TPC-H series - TPC-H Query 3 - Join Ordering and Heap Sorting
I want to teach you an important skill that will serve your well as a database specialist. One blog entry is not going to be enough, but here is my goal:
When you look at an SQL query in the future, you should be able to answer this question: "What query plan do I want this query to have?" You will also be able to make an educated guess about what join order is best. As you hoard optimisation tricks in your arsenal - you will also be able to make guesses about what additional tricks the database could play (and you can force those tricks if the database does not do it for you).
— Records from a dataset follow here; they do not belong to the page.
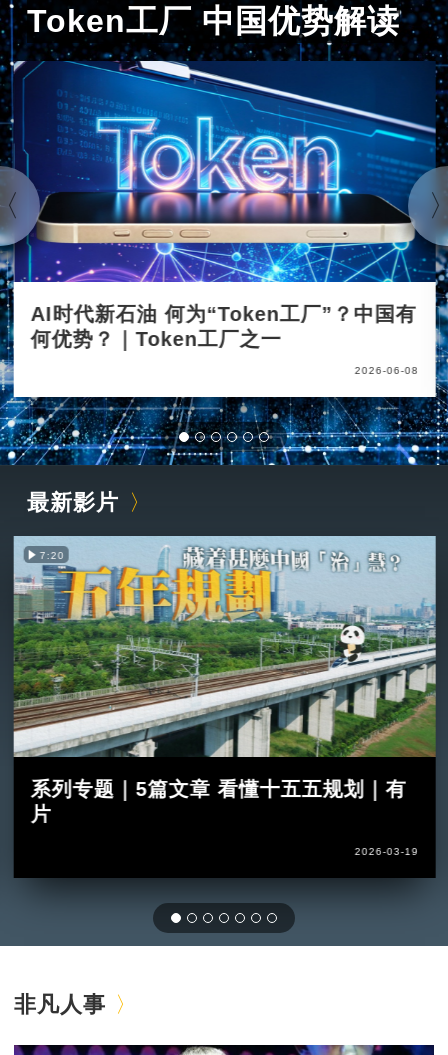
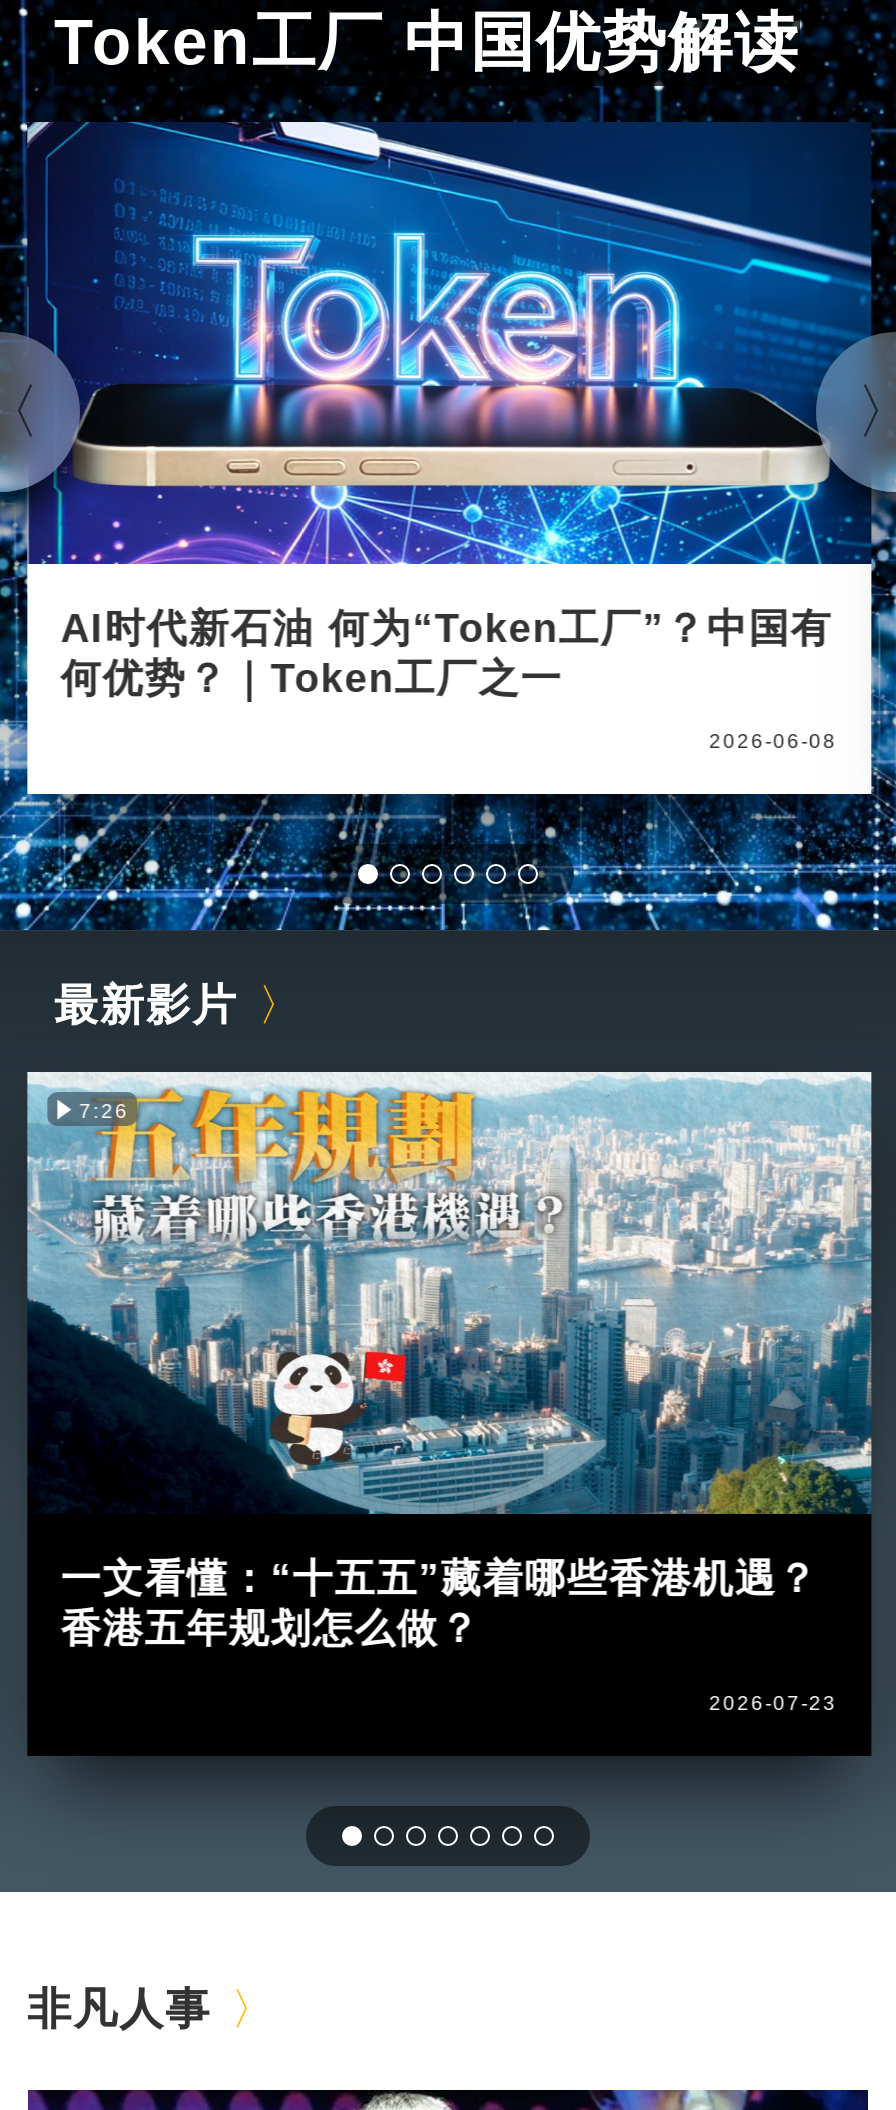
- [image]
- 7:20
+ [image]
+ 7:26

- 系列专题｜5篇文章 看懂十五五规划｜有
- 片
+ 一文看懂：“十五五”藏着哪些香港机遇？
+ 香港五年规划怎么做？

- 2026-03-19
+ 2026-07-23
Queries can be incredibly complex and still work very well, the beauty of SQL. But, no matter the complexity - the method I'm going to teach you will allow you to reason about the query. It starts with the selectivity of filters and Query 3 from TPC-H is a good way to illustrate it.
The Query
First, let us look at TPC-H Query 3, the one we will analyse today.
SELECT l_orderkey,
SUM(l_extendedprice * (1 - l_discount)) AS revenue,
o_orderdate,
o_shippriority
FROM tpch.lineitem
INNER JOIN tpch.orders
ON l_orderkey = o_orderkey
INNER JOIN tpch.customer
ON o_custkey = c_custkey
WHERE c_mktsegment = 'MACHINERY'
AND o_orderdate < '1995-03-15'
AND l_shipdate > '1995-03-15'
GROUP BY l_orderkey,
o_orderdate,
o_shippriority
ORDER BY revenue DESC,
o_orderdate
LIMIT 10
Join Ordering
We see three filters:
c_mktsegment = 'MACHINERY'
o_orderdate < '1995-03-15'
l_shipdate > '1995-03-15'
First, let us define the term "Selectivity":
Selectivity of F on T :== The percentage of rows matching F in the table T
We can measure the selectivity of these filters by executing a query like this:
SELECT SUM(CASE WHEN l_shipdate > DATE '1995-03-15' THEN 1.0 END) / COUNT(*) AS selectivity
FROM tpch.lineitem
That gives us the following table (where Rows is the rows coming out of the table after the filter):
Table | Filter | Selectivity | Rows |
---|---|---|---|
lineitem |
l_shipdate > '1995-03-15' |
57% | 3.4M |
orders |
o_orderdate < '1995-03-15' |
45% | 686K |
customer |
c_mktsegment = 'MACHINERY' |
20% | 30K |
What are we optimising for?
When a query optimiser looks for join orders - it tries to optimise two major things:
- Minimise the total number of rows that must be joined
- Minimise memory usage of the query
Minimising Rows Joined
Every row we don't have to join is less work for the query to perform. Recall that joining to a table that has a filter will typically result in an output that is smaller than either input.
For example: customer
is uniformly used for all orders
.
Since we're only picking 20% of all customers, the joinorders JOIN customer ON o_custkey = c_custkey
will result in
an output of only 20% of the total orders.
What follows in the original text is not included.